Driving the Rails with Roger – Flagstaff Enterprise & On-line Information | Northern Arizona Native Newspaper – Flagstaff Enterprise Information

Some things are the same, such as the dramatic canyon views as the train follows the winding Verde River, but there are new and exciting additions to the magical 20-mile journey from Clarkdale to Perkinsville and back on the historic Verde Canyon Railroad (VCRR).

Traveling on tracks carved out of rugged landscapes in 1912, the award-winning scenic wilderness train is celebrating its 30th anniversary as “Arizona’s Longest-Running Nature Show.”

The rail anniversary is the perfect time to serve up some changes to the experience, including a farm-to-table emphasis on offering fare from growers in the Verde Valley.

In addition, a local celebrity has been added to the entertainment: Arizona’s beloved travel enthusiast, writer Roger Naylor, who has been chosen to add his folksy charm to the Verde Canyon Railroad’s onboard narration.

“Verde Canyon Railroad is proud to have such a celebrated Arizona voice as part of the customer experience,” said Vice President of Passenger Services Teresa Propeck. “This train line has been an integral part of the infrastructure that built the Verde Valley and the great state of Arizona. We will continue this legacy by working with locally owned and operated businesses every chance we get. Whether it’s the radio stations, wineries, restaurants or hotels, the true charm of Arizona is essential to the Railroad.”
From their distinctive vantage point in open-air viewing cars, passengers get stunning views of the geology and archeology, as well as the flora and fauna of one of Arizona’s most scenic inner canyons.

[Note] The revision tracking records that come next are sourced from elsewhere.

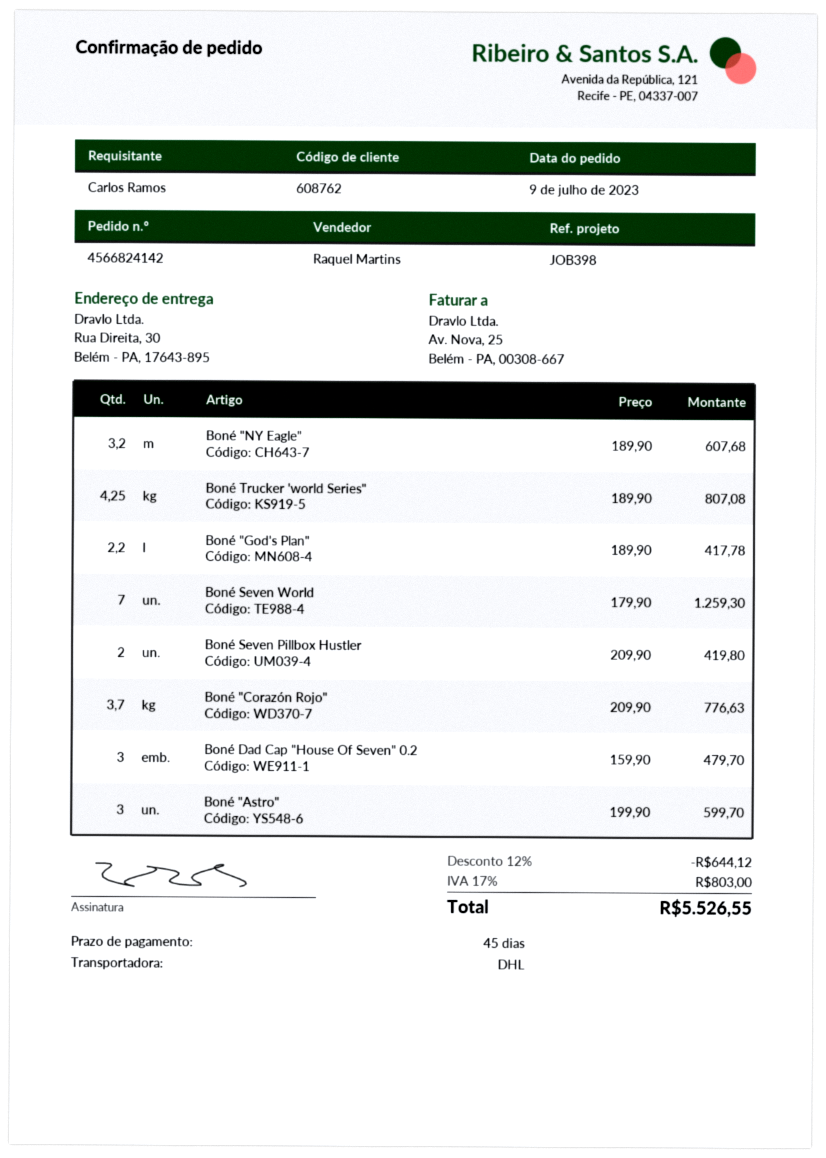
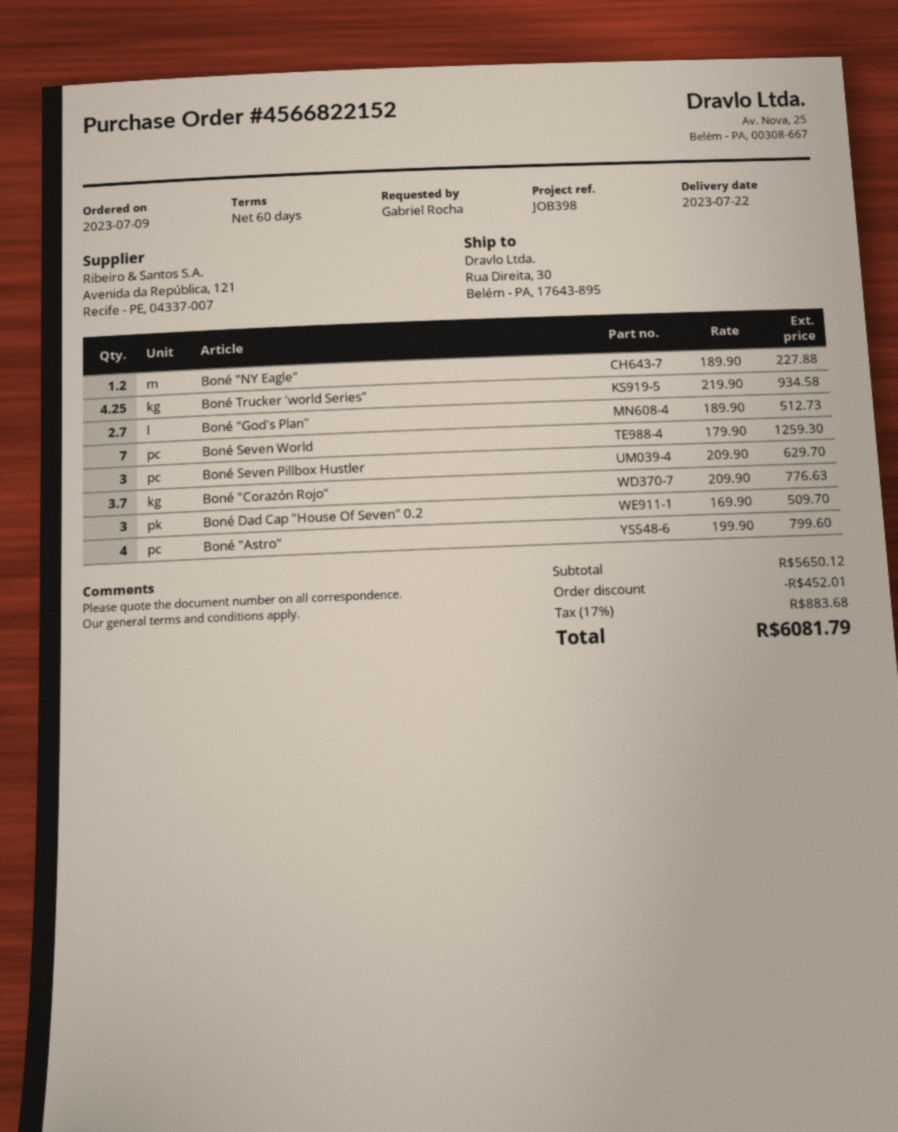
order number: 4566824142 -> 4566822152
payment terms: 45 days -> 60 days
ordered by: Carlos Ramos -> Gabriel Rocha
Boné "NY Eagle": 3.2 x 189.90 = 607.68 -> 1.2 x 189.90 = 227.88
Boné Trucker 'world Series": 4.25 x 189.90 = 807.08 -> 4.25 x 219.90 = 934.58
Boné "God's Plan": 2.2 x 189.90 = 417.78 -> 2.7 x 189.90 = 512.73
Boné Seven Pillbox Hustler: 2 x 209.90 = 419.80 -> 3 x 209.90 = 629.70
Boné Dad Cap "House Of Seven" 0.2: 3 x 159.90 = 479.70 -> 3 x 169.90 = 509.70
Boné "Astro": 3 x 199.90 = 599.70 -> 4 x 199.90 = 799.60
discount: 644.12 -> 452.01
tax: 17% = 803.00 -> 17% = 883.68
total: 5526.55 -> 6081.79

The three-and-a-half-hour rail journey provides the perfect palette for the narration of Naylor, famous for his whimsical and colorful storytelling.

Known for his columns in The Arizona Republic, fun travel books on Route 66 and Arizona State Parks, and his popular book, “Boots and Burgers,” Naylor, a longtime resident of the Verde Valley, often shares area highlights in his writings, including frequent and appreciative mentions of the Verde Canyon Railroad.
“The Verde Canyon Railroad people knew me because I live in the Verde Valley and had written about the train many times in articles and books,” the author said. “And they had seen me give presentations before and just thought I would be a good fit. They’re an Arizona treasure and I’m an Arizona rambler and storyteller.”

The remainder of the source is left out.